-- Task input --
# # #
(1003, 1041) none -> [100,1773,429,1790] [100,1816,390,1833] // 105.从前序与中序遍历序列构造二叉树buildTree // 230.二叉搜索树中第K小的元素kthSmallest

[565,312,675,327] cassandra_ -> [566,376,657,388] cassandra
# # #
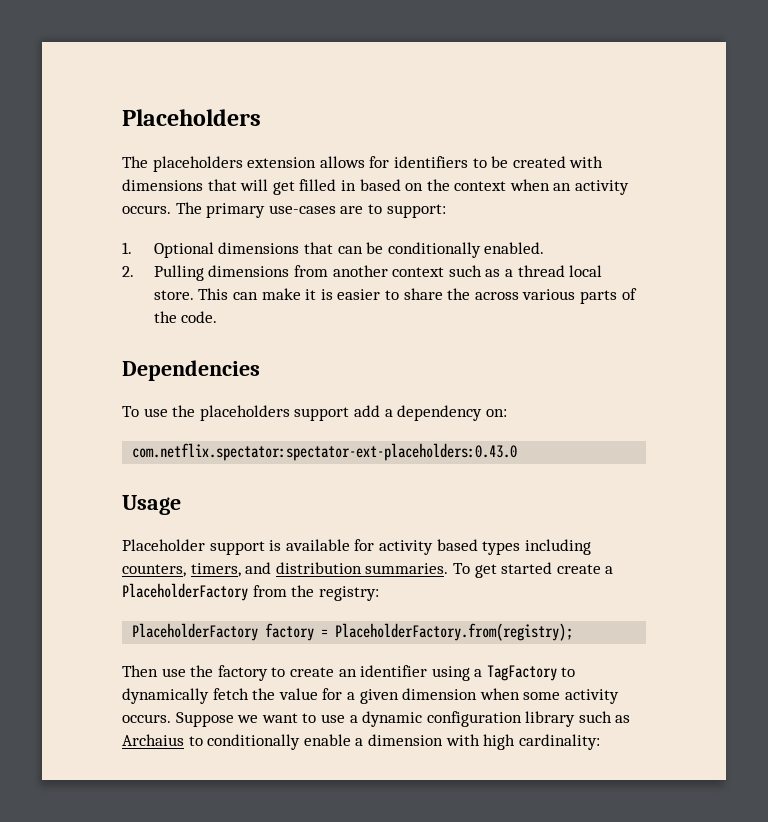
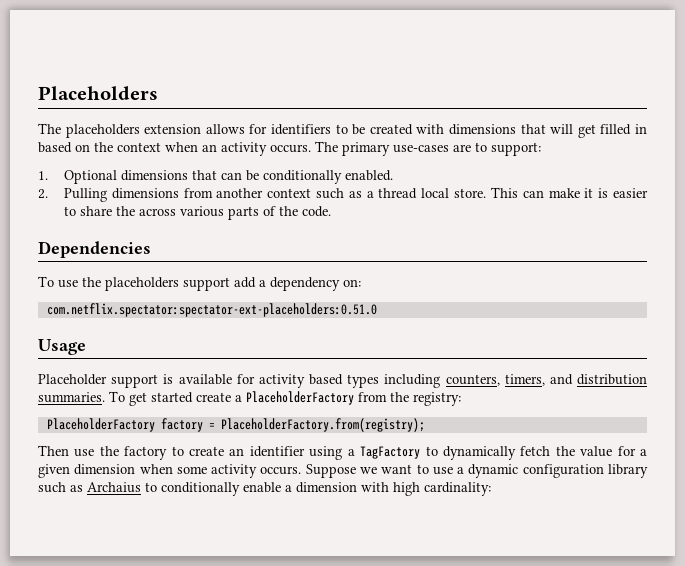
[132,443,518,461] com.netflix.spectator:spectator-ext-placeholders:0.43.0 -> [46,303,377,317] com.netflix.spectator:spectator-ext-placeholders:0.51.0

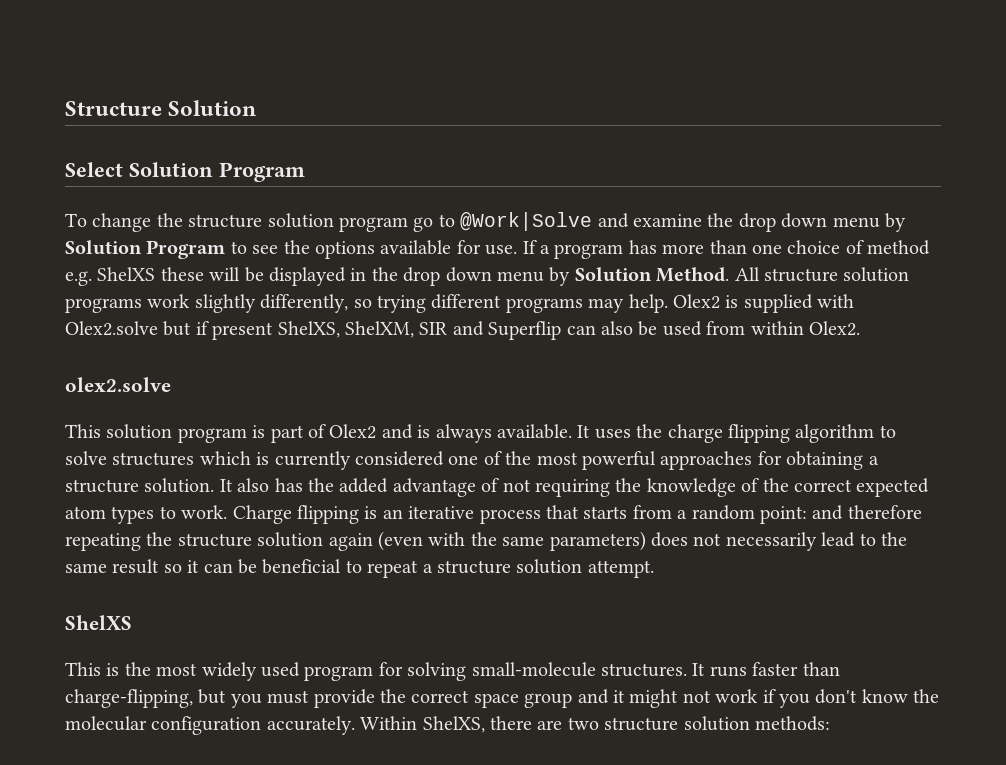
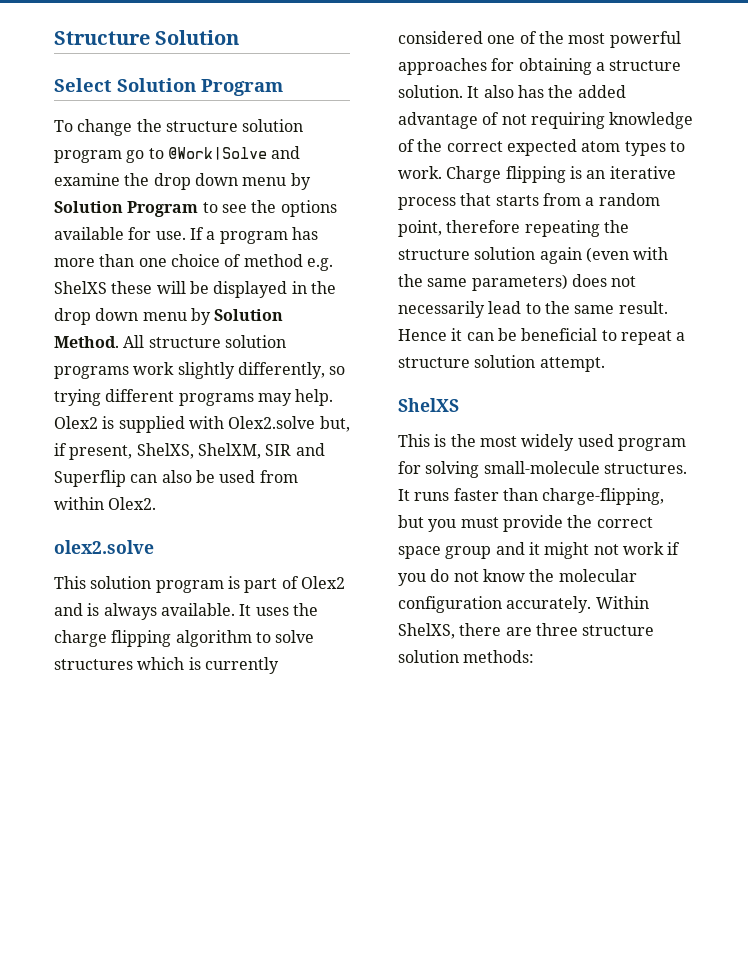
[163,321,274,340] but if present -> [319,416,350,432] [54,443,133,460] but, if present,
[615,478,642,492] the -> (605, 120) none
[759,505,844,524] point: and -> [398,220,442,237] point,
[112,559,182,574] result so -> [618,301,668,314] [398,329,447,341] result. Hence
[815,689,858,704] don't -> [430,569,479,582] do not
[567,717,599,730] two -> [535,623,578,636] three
# # #
-- Problem --
Starting with the line with "(1003, 1041) none" above and going on through the line with "[565,312,675,327] cassandra_ ->", transcribe every line exactly, both ends included, and add nothing.

-- Problem solution --
(1003, 1041) none -> [100,1773,429,1790] [100,1816,390,1833] // 105.从前序与中序遍历序列构造二叉树buildTree // 230.二叉搜索树中第K小的元素kthSmallest

[565,312,675,327] cassandra_ -> [566,376,657,388] cassandra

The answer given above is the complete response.